Exercise brief: Select from the records below every line that has the word "computing" in it.

Exercise data:
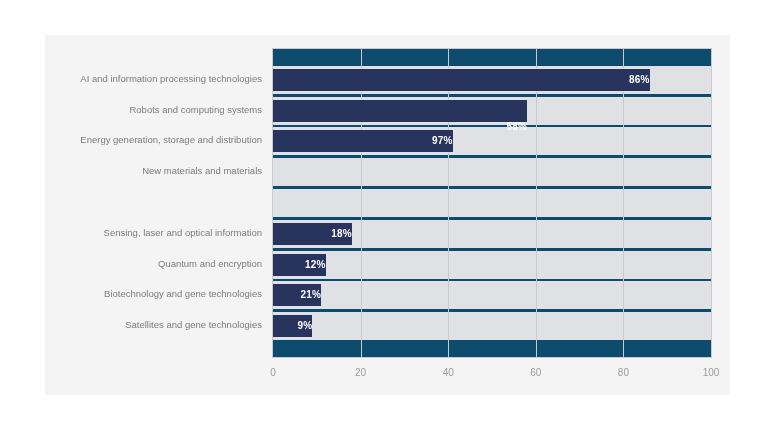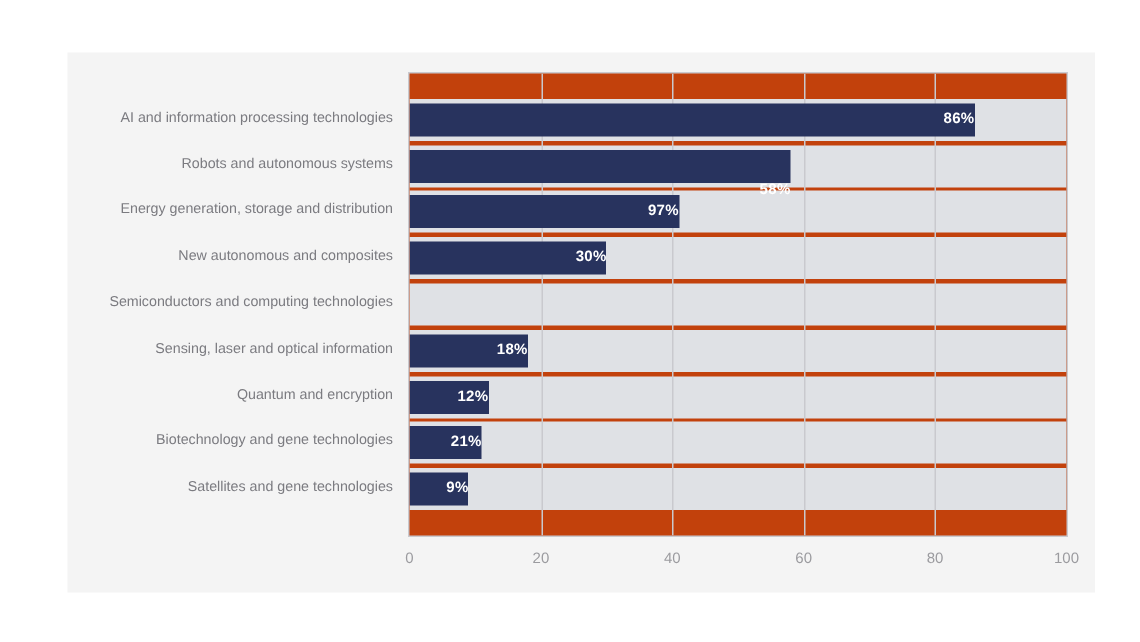--- a/index.html
+++ b/index.html
@@ -16,21 +16,21 @@
     position:absolute;left:45px;top:35px;width:685px;height:360px;
     background:#f4f4f4;
   }
 
   
   .plot{
     position:absolute;left:227px;top:13px;  
     width:440px;height:310px;
     border:1px solid #c9c9ce;
     box-sizing:border-box;
-    background:#c2410c;
+    background:#0c4a6e;
     overflow:hidden;
   }
 
   
   .band{position:absolute;left:0;right:0;background:#dfe1e5;}
 
   
   .gridline{position:absolute;top:0;bottom:0;width:1px;background:#c9c9ce;}
 
   
@@ -65,24 +65,23 @@
 </style>
 </head>
 <body>
 
 <div id="root">
 
   <div class="card">
 
     <div class="cat-labels">
         <div class="cat-label" style="top: 19.8px; color: rgb(123, 123, 128);">AI and information processing technologies</div>
-        <div class="cat-label" style="top: 50.6px; color: rgb(123, 123, 128);">Robots and autonomous systems</div>
+        <div class="cat-label" style="top: 50.6px; color: rgb(123, 123, 128);">Robots and computing systems</div>
         <div class="cat-label" style="top: 81.4px; color: rgb(123, 123, 128);">Energy generation, storage and distribution</div>
-        <div class="cat-label" style="top: 112.2px; color: rgb(123, 123, 128);">New autonomous and composites</div>
-        <div class="cat-label" style="top: 143px; color: rgb(123, 123, 128);">Semiconductors and computing technologies</div>
+        <div class="cat-label" style="top: 112.2px; color: rgb(123, 123, 128);">New materials and materials</div>
         <div class="cat-label" style="top: 173.8px; color: rgb(123, 123, 128);">Sensing, laser and optical information</div>
         <div class="cat-label" style="top: 204.6px; color: rgb(123, 123, 128);">Quantum and encryption</div>
         <div class="cat-label" style="top: 235.4px; color: rgb(123, 123, 128);">Biotechnology and gene technologies</div>
         <div class="cat-label" style="top: 266.2px; color: rgb(123, 123, 128);">Satellites and gene technologies</div>
       </div>
 
     <div class="plot">
       <div class="bands">
           <div class="band" style="top: 16.8px; height: 28px; background: rgb(223, 225, 229);"></div>
           <div class="band" style="top: 47.6px; height: 28px; background: rgb(223, 225, 229);"></div>
@@ -106,24 +105,20 @@
             <div class="bar-value" style="left: 0px; width: 376.68px; color: rgb(255, 255, 255);">86%</div>
           </div>
           <div class="bar-row" style="top: 50.6px; right: 0px;">
             <div class="bar" style="width: 254.04px; background: rgb(40, 51, 94);"></div>
             <div class="bar-value" style="left: 0px; width: 254.04px; color: rgb(255, 255, 255); margin-top: 16px;">58%</div>
           </div>
           <div class="bar-row" style="top: 81.4px; right: 0px;">
             <div class="bar" style="width: 179.58px; background: rgb(40, 51, 94);"></div>
             <div class="bar-value" style="left: 0px; width: 179.58px; color: rgb(255, 255, 255);">97%</div>
           </div>
-          <div class="bar-row" style="top: 112.2px; right: 0px;">
-            <div class="bar" style="width: 131.4px; background: rgb(40, 51, 94);"></div>
-            <div class="bar-value" style="left: 0px; width: 131.4px; color: rgb(255, 255, 255);">30%</div>
-          </div>
           <div class="bar-row" style="top: 173.8px; right: 0px;">
             <div class="bar" style="width: 78.84px; background: rgb(40, 51, 94);"></div>
             <div class="bar-value" style="left: 0px; width: 78.84px; color: rgb(255, 255, 255);">18%</div>
           </div>
           <div class="bar-row" style="top: 204.6px; right: 0px;">
             <div class="bar" style="width: 52.56px; background: rgb(40, 51, 94);"></div>
             <div class="bar-value" style="left: 0px; width: 52.56px; color: rgb(255, 255, 255);">12%</div>
           </div>
           <div class="bar-row" style="top: 235.4px; right: 0px;">
             <div class="bar" style="width: 48.18px; background: rgb(40, 51, 94);"></div>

Exercise answer:
+        <div class="cat-label" style="top: 50.6px; color: rgb(123, 123, 128);">Robots and computing systems</div>
-        <div class="cat-label" style="top: 143px; color: rgb(123, 123, 128);">Semiconductors and computing technologies</div>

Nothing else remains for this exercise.